Data items

┄┄┄┄┄┄

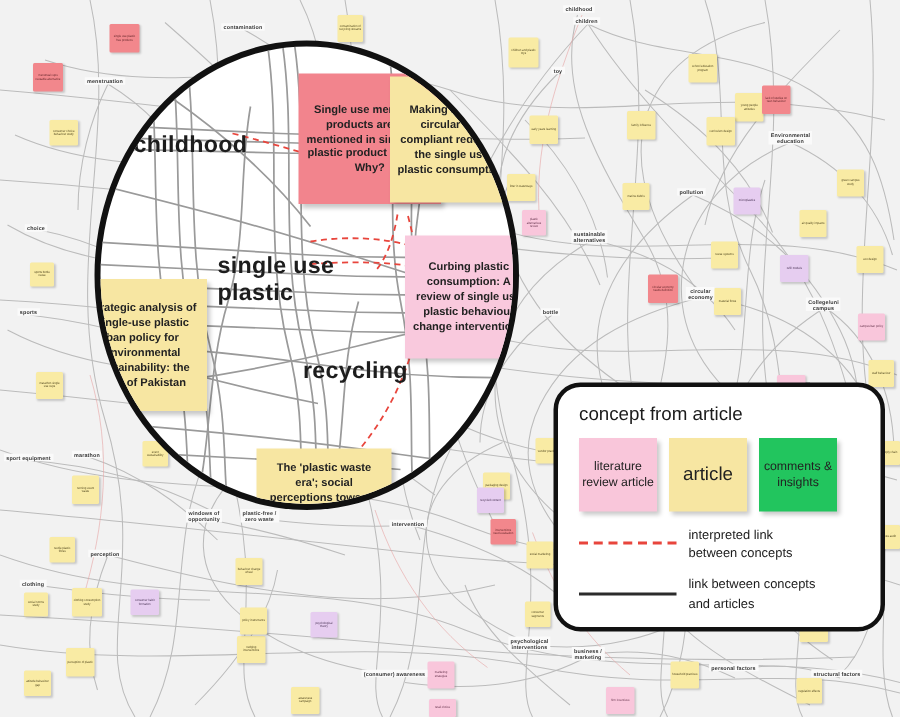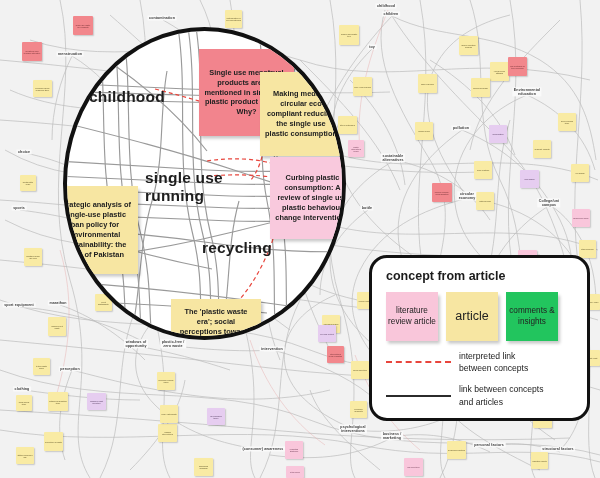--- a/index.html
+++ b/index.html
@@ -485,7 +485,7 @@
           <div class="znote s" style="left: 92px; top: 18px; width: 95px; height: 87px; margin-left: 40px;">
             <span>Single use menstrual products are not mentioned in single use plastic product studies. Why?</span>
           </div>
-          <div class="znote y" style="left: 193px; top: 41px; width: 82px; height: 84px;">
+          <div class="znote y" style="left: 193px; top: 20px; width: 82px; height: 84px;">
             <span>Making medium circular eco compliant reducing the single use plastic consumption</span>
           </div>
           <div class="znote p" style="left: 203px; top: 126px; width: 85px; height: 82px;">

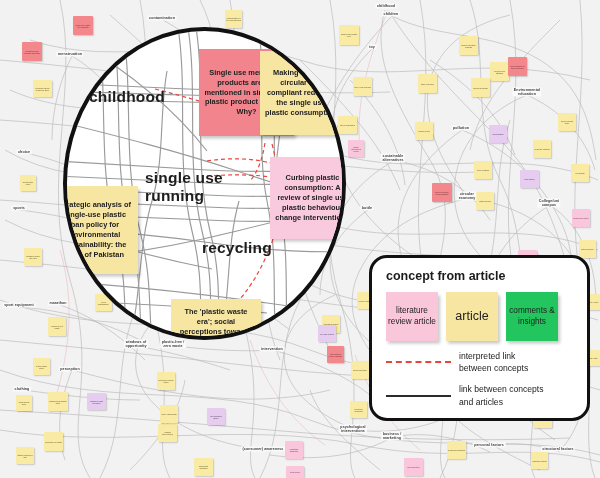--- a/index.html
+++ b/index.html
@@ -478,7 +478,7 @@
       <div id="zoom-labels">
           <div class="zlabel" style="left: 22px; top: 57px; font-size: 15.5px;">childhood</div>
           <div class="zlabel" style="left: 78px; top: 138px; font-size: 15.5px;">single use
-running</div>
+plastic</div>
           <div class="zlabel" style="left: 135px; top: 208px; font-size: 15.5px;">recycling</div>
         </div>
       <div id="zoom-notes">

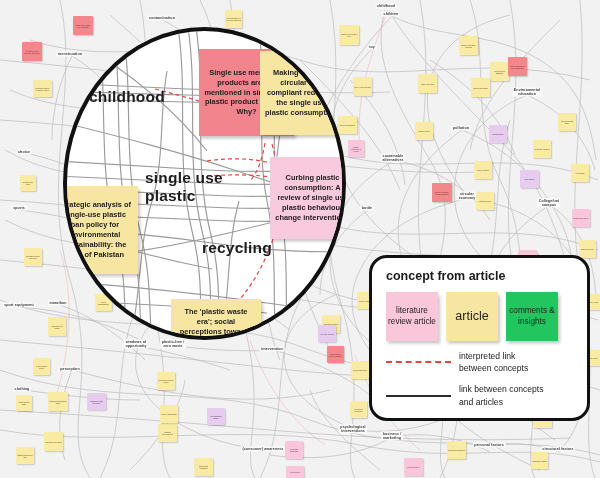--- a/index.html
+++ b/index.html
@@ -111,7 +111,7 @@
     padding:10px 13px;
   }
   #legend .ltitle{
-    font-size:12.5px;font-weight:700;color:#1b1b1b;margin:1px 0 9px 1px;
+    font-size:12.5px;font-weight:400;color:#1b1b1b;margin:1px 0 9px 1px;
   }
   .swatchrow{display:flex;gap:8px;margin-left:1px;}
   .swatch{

┄┄┄┄┄┄

# [What needs to be done]
Please retype the data exactly, but do not carry over any picture.

# [Expected answer]
--- a/index.html
+++ b/index.html
@@ -485,7 +485,7 @@
           <div class="znote s" style="left: 92px; top: 18px; width: 95px; height: 87px; margin-left: 40px;">
             <span>Single use menstrual products are not mentioned in single use plastic product studies. Why?</span>
           </div>
-          <div class="znote y" style="left: 193px; top: 41px; width: 82px; height: 84px;">
+          <div class="znote y" style="left: 193px; top: 20px; width: 82px; height: 84px;">
             <span>Making medium circular eco compliant reducing the single use plastic consumption</span>
           </div>
           <div class="znote p" style="left: 203px; top: 126px; width: 85px; height: 82px;">

--- a/index.html
+++ b/index.html
@@ -478,7 +478,7 @@
       <div id="zoom-labels">
           <div class="zlabel" style="left: 22px; top: 57px; font-size: 15.5px;">childhood</div>
           <div class="zlabel" style="left: 78px; top: 138px; font-size: 15.5px;">single use
-running</div>
+plastic</div>
           <div class="zlabel" style="left: 135px; top: 208px; font-size: 15.5px;">recycling</div>
         </div>
       <div id="zoom-notes">

--- a/index.html
+++ b/index.html
@@ -111,7 +111,7 @@
     padding:10px 13px;
   }
   #legend .ltitle{
-    font-size:12.5px;font-weight:700;color:#1b1b1b;margin:1px 0 9px 1px;
+    font-size:12.5px;font-weight:400;color:#1b1b1b;margin:1px 0 9px 1px;
   }
   .swatchrow{display:flex;gap:8px;margin-left:1px;}
   .swatch{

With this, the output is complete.